US safety regulators are calling for a probe into China-owned e-commerce platforms Temu and Shein after a report last month alleged the companies were selling deadly baby and toddler products.
US Consumer Product Safety Commissioners Peter Feldman and Douglas Dziak sent a letter late Tuesday imploring the agency to investigate Temu and Shein’s safety protocols, their relationships with sellers and consumers and their import practices.
“We seek to better understand these firms, particularly their focus on low-value direct-to-consumer — sometimes called de minimis — shipments and the enforcement challenges when firms with little or no US presence distribute consumer products through these platforms,” the commissioners said.
The push to investigate Temu and Shein comes after the Information last month reported that deadly baby and toddler products were easy to find on the two e-commerce sites.
A wide variety of padded crib bumpers — which were banned in the US by Congress two years ago since they pose a suffocation hazard — were available on the Temu site, the report said.
Children’s hoodies with drawstrings — which US regulators have warned pose a risk of choking — also were for sale on Shein, according to the report.
“Temu requires all sellers on our platform to comply with applicable laws and regulations, including those related to product safety,” a Temu spokesperson told The Post in a statement. “Our interests are aligned with the U.S. Consumer Product Safety Commission (CPSC) in ensuring consumer protection and product safety, and we will cooperate fully with any investigation.”
A Shein spokesperson said the company has spent more than $10 million with plans to spend an additional $50 million on global safety compliance.
“Our global team, including more than 1,000 U.S. employees, remains steadfast in its commitment to quality and safety for our customers, and we resolutely support the Commission’s mandate,” a Shein spokesperson told The Post in a statement.
Temu and Shein — discount retailers under Chinese ownership that ship direct to the US — have skyrocketed in popularity because of their ultra-affordable products and ability to churn out trendy items.
Shein was founded in 2008 and launched in the US in 2017. It is reportedly valued around $66 billion.
Temu — a Boston-based company owned by China’s PDD Holdings — was founded and launched in the US in 2022 and raced to catch up with its rival.
Both companies have poured billions into advertising. Shein has funded ads on Google and Facebook and Temu ran a massive Super Bowl slot commercial last year.
The two companies rely on a chain of Chinese suppliers — and reportedly pit these suppliers against one another to clinch the lowest prices.

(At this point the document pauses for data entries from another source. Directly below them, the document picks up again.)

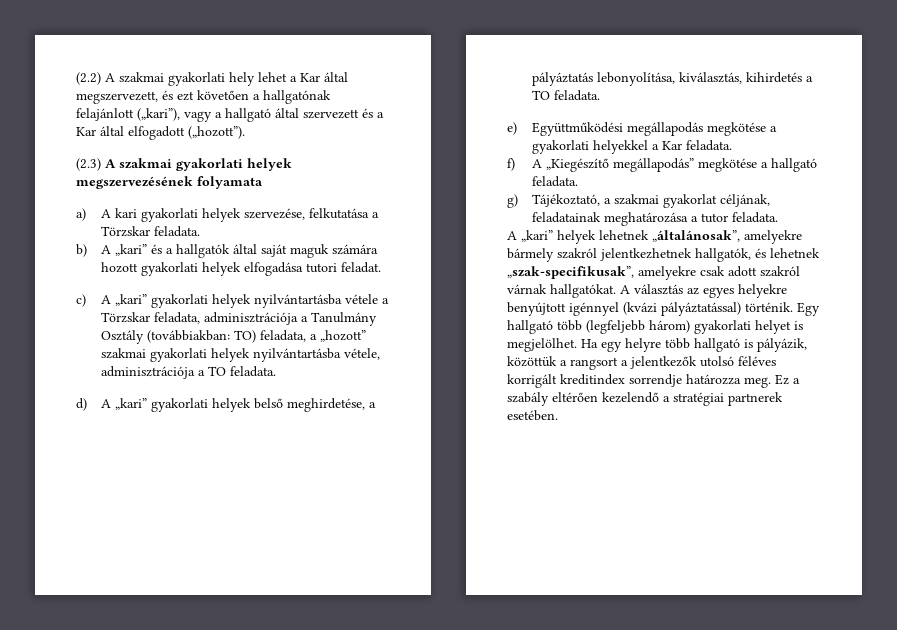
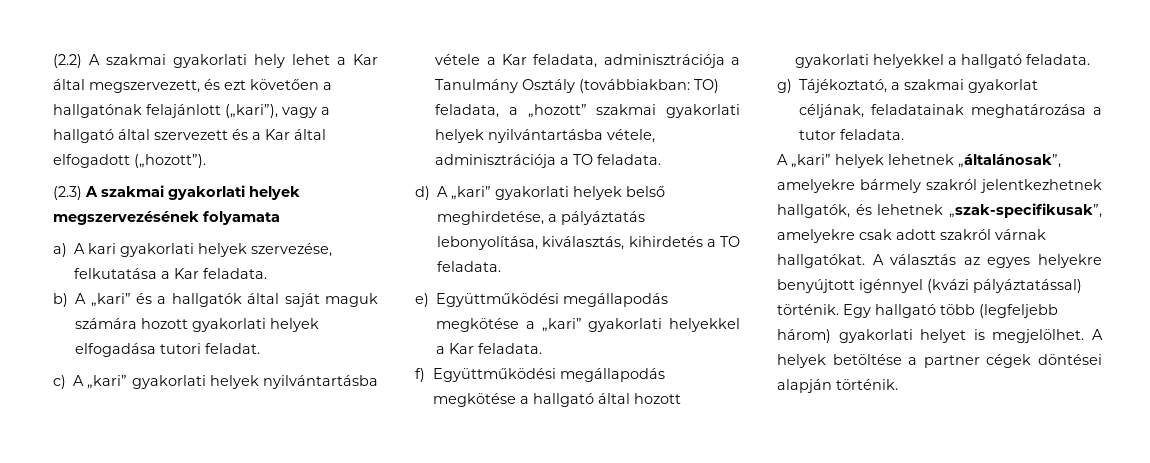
- a) A kari gyakorlati helyek szervezése, felkutatása a Törzskar feladata.
+ a) A kari gyakorlati helyek szervezése, felkutatása a Kar feladata.
- c) A „kari” gyakorlati helyek nyilvántartásba vétele a Törzskar feladata, adminisztrációja a Tanulmány Osztály (továbbiakban: TO) feladata, a „hozott” szakmai gyakorlati helyek nyilvántartásba vétele, adminisztrációja a TO feladata.
+ c) A „kari” gyakorlati helyek nyilvántartásba vétele a Kar feladata, adminisztrációja a Tanulmány Osztály (továbbiakban: TO) feladata, a „hozott” szakmai gyakorlati helyek nyilvántartásba vétele, adminisztrációja a TO feladata.
- e) Együttműködési megállapodás megkötése a gyakorlati helyekkel a Kar feladata.
+ e) Együttműködési megállapodás megkötése a „kari” gyakorlati helyekkel a Kar feladata.
- f) A „Kiegészítő megállapodás” megkötése a hallgató feladata.
+ f) Együttműködési megállapodás megkötése a hallgató által hozott gyakorlati helyekkel a hallgató feladata.
- Ha egy helyre több hallgató is pályázik, közöttük a rangsort a jelentkezők utolsó féléves korrigált kreditindex sorrendje határozza meg. Ez a szabály eltérően kezelendő a stratégiai partnerek esetében.
+ A helyek betöltése a partner cégek döntései alapján történik.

Their explosive growth has been attributed to the de minimis exception, which allows lightweight, low-price packages — Temu and Shein’s specialty — to enter the US duty-free.
CPSC officials have asked for funding to hire staffers to monitor Temu and Shein’s safety practices, according to the Information.
Both companies have faced legal challenges and accusations of copyright infringement. Temu and Shein have even sued each other, accusing the rival site of stealing clothing designs and internal documents.
Lawmakers have accused the fast-fashion sites of relying on forced labor to turn around mass amounts of cheaply made products.